We have all tripped up in a query typo once in a lifetime. Yet we would always end up receiving a search result matching our typing intentions.
The reason why users always wriggle out their typos on the search bar resonates with a complex combination of machine learning models working together to ensure the search results are the best of the possible worlds.
Thankfully, they are all well-trained. I don’t blame users for mistyping complex names such as surnames, especially when they come from an antipode country.
As an example, I bet many of us have been struggling at least once to type Matthew McConaughey correctly on the Google search bar. The reason behind the search engine returning always the closest result to your typos query boils down to the combo of Natural Language Processing (NLP) and Natural Language Understanding (NLU).

Before jumping the gun, we need to roll back over the years and learn more about the previous search algorithms advancements that undoubtedly played a role in leading the way to the recent NLP and NLU progress.
In this post, I will talk you through the meaning of NLP and NLU and how to make the most out of them to enhance our SEO efforts.
Table of Contents
- Google Hummingbird
- Rankbrain
- BERT
- MUM
- How search engines process text and natural language
- Tokenization
- How Semantic Search Impact SEO
- What are NLP and NLU
Google Hummingbird
Google is a semantic search engine and has been progressing to retaliate a strong position on the market since the early 2010s. In fact, an algorithm more than anything else played a crucial role to let Google ascend as a semantic search engine.

Google Hummingbird is a search algorithm released in 2013 to return improved semantic results. It emphasized the meaning of search queries over individual keywords in a way that the search engine is able to better understand conversational queries. For this reason, Hummingbird marked the milestone of Entity research.

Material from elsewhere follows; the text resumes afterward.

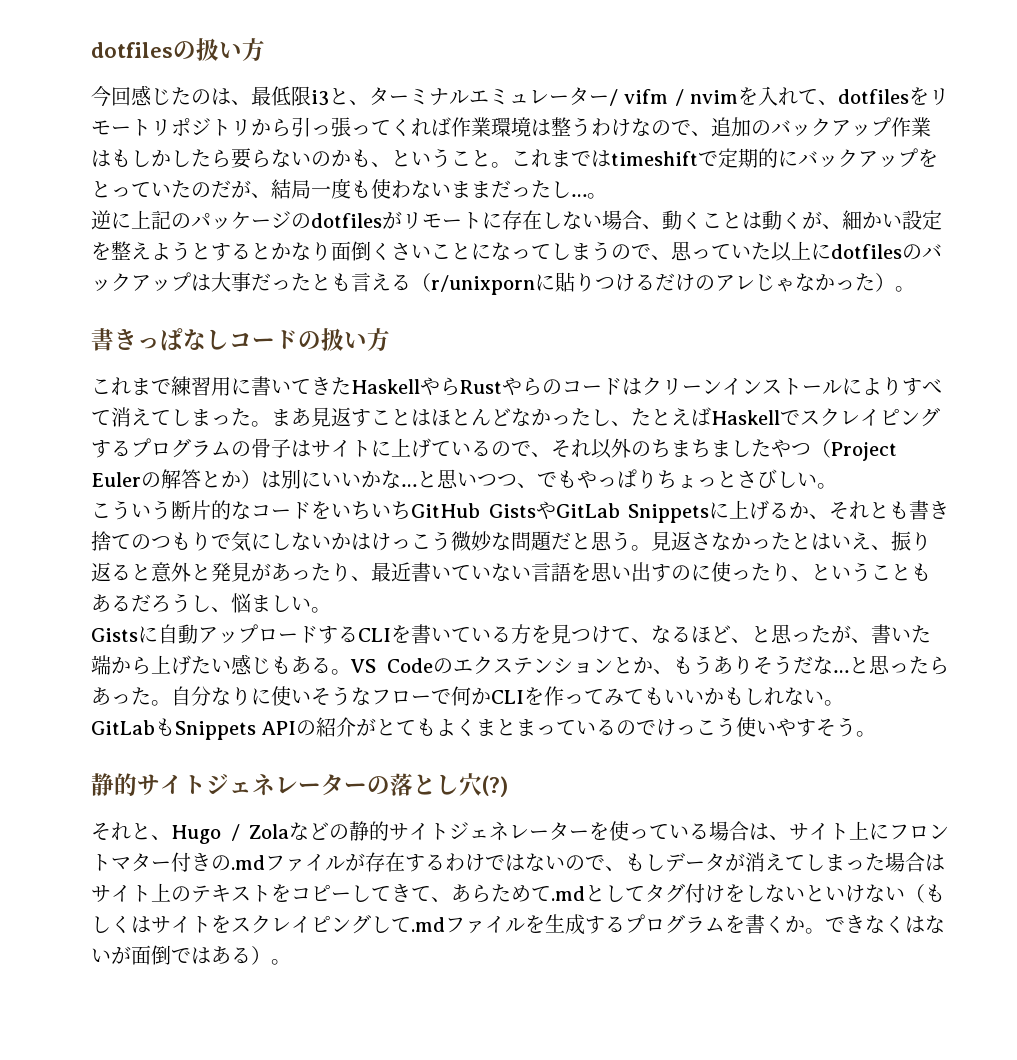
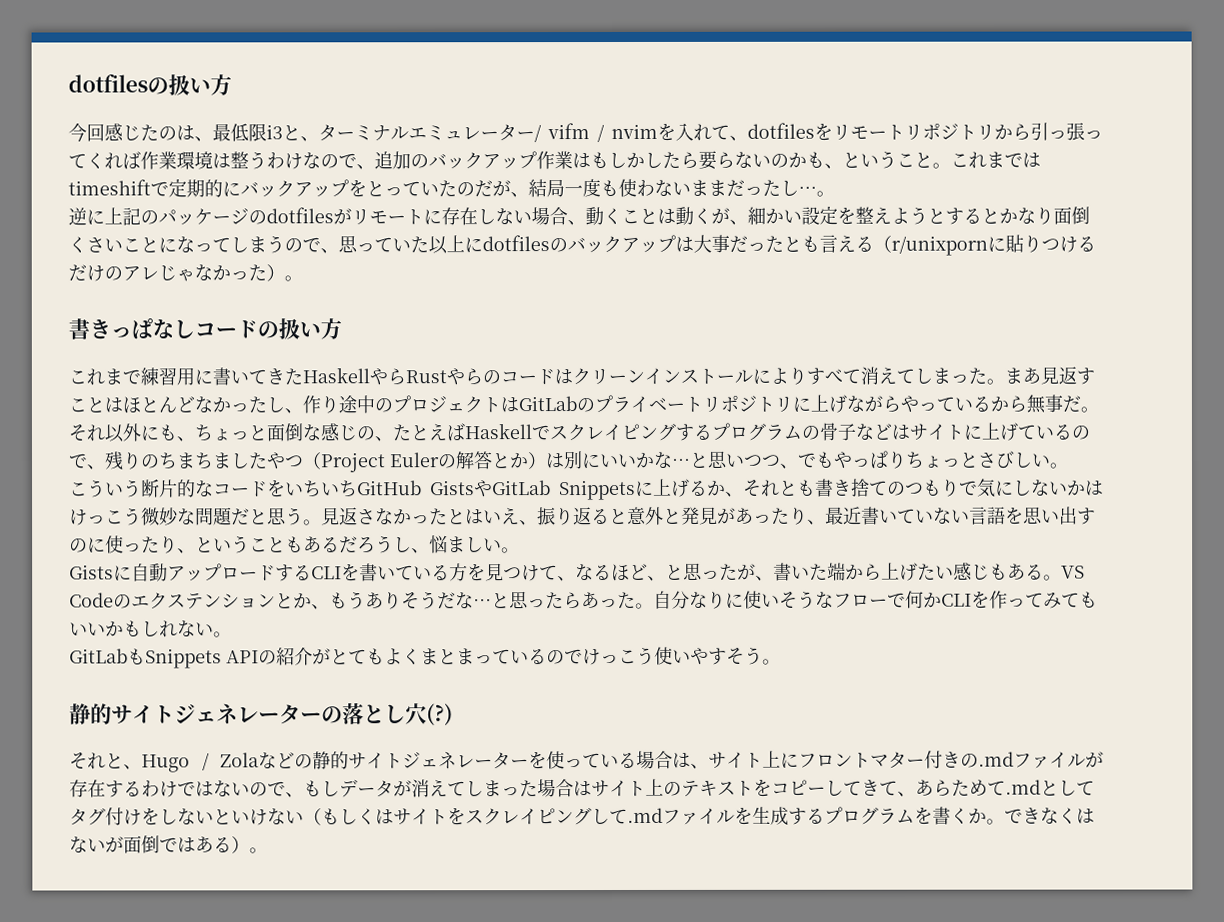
- まあ見返すことはほとんどなかったし、たとえばHaskellでスクレイピングするプログラムの骨子はサイトに上げているので、それ以外のちまちましたやつ（Project Eulerの解答とか）は別にいいかな…
+ まあ見返すことはほとんどなかったし、作り途中のプロジェクトはGitLabのプライベートリポジトリに上げながらやっているから無事だ。それ以外にも、ちょっと面倒な感じの、たとえばHaskellでスクレイピングするプログラムの骨子などはサイトに上げているので、残りのちまちましたやつ（Project Eulerの解答とか）は別にいいかな…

The algorithm has been making use of NLP to ensure pages matching the meaning or the search context do better in SERPs than pages matching just a few stuffed words.
Rankbrain
Unlike Hummingbird, RankBrain is an AI-based system that enables the search engine to return relevant pages even if they don’t contain the exact words used in a search.

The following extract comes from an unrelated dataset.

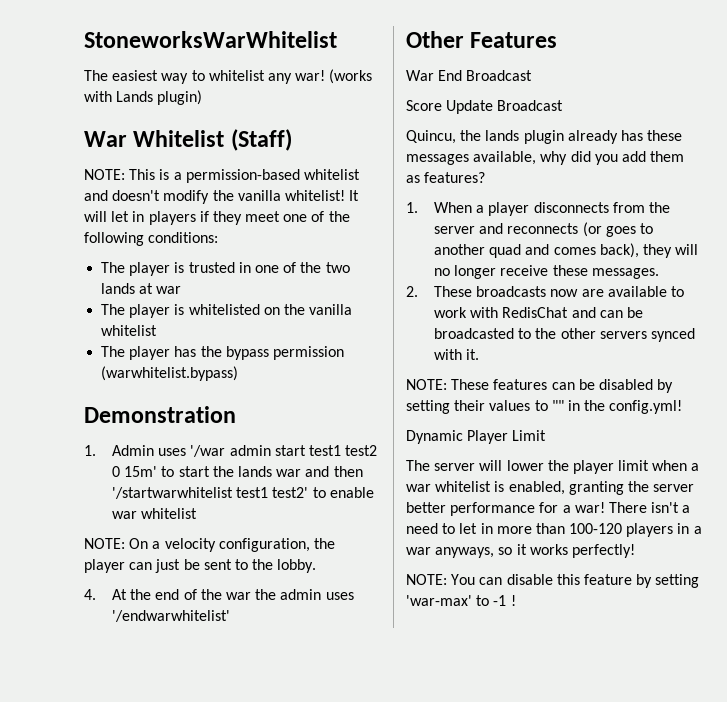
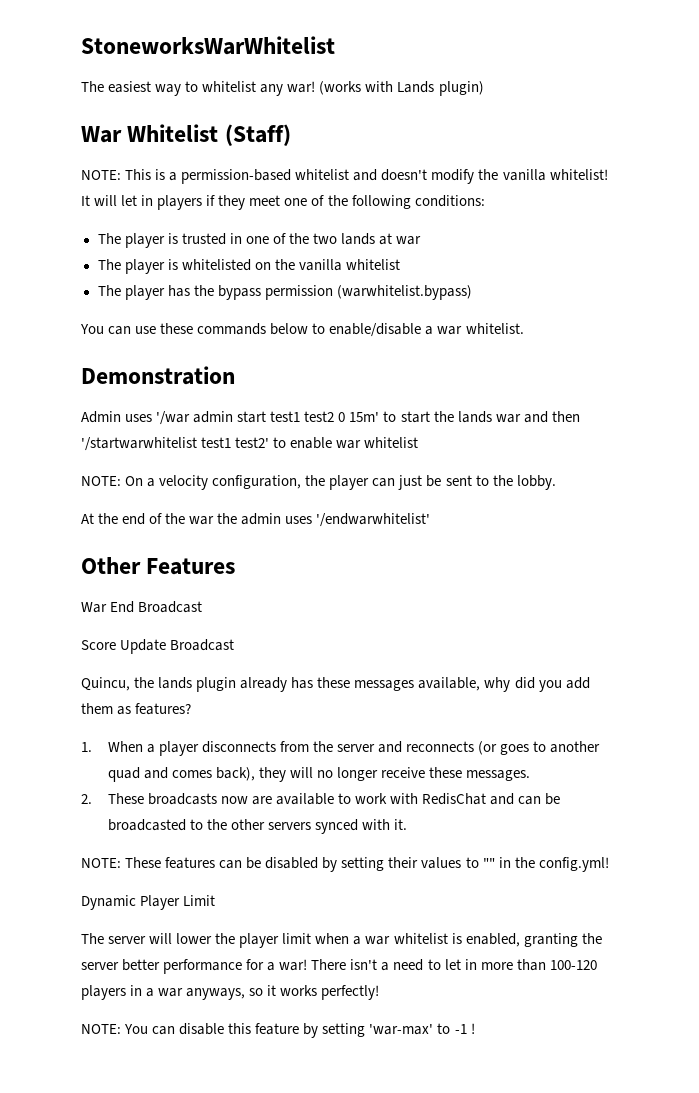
+ You can use these commands below to enable/disable a war whitelist.
- 1. Admin uses '/war admin start test1 test2 0 15m' to start the lands war and then '/startwarwhitelist test1 test2' to enable war whitelist
+ Admin uses '/war admin start test1 test2 0 15m' to start the lands war and then '/startwarwhitelist test1 test2' to enable war whitelist
- 4. At the end of the war the admin uses '/endwarwhitelist'
+ At the end of the war the admin uses '/endwarwhitelist'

Since the official release in 2015, Google was able to collect a large proportion of never-seen-before searches. Rankbrain helped Google relate web pages to concepts, thereby switching the lenses on a world predominantly made of strings to real things.

BERT
Similarly to Hummingbird, BERT is a search algorithm introduced in 2019 designed to trigger the natural understanding of intent and conversation search context with the help of NLU machine learning models. In other words, BERT made it easier to users to find improved and accurate information from the SERPs.
To expand a bit, we could well say BERT summed up the progress trailed by Hummingbird and Rankbrain as it contributed enforcing the authoritativeness of entities in the search results realm.
According to Google, BERT helps better understand the nuances and context of words in searches and better match those queries with more relevant results.
With BERT your words in a query can be filled up in different order without affecting search results.
MUM
MUM (Multitask Unified Model) is a multimodal search algorithm that was released in May 2021 with the aim to understand different content formats like text, images, video, etc. This gives it the power to gain information from multiple modalities, as well as respond suitably.
MUM is genuinely far superior to BERT as it resonates with more multitasking capabilities, thereby conveying exceeding results than BERT with regards to nuanced results.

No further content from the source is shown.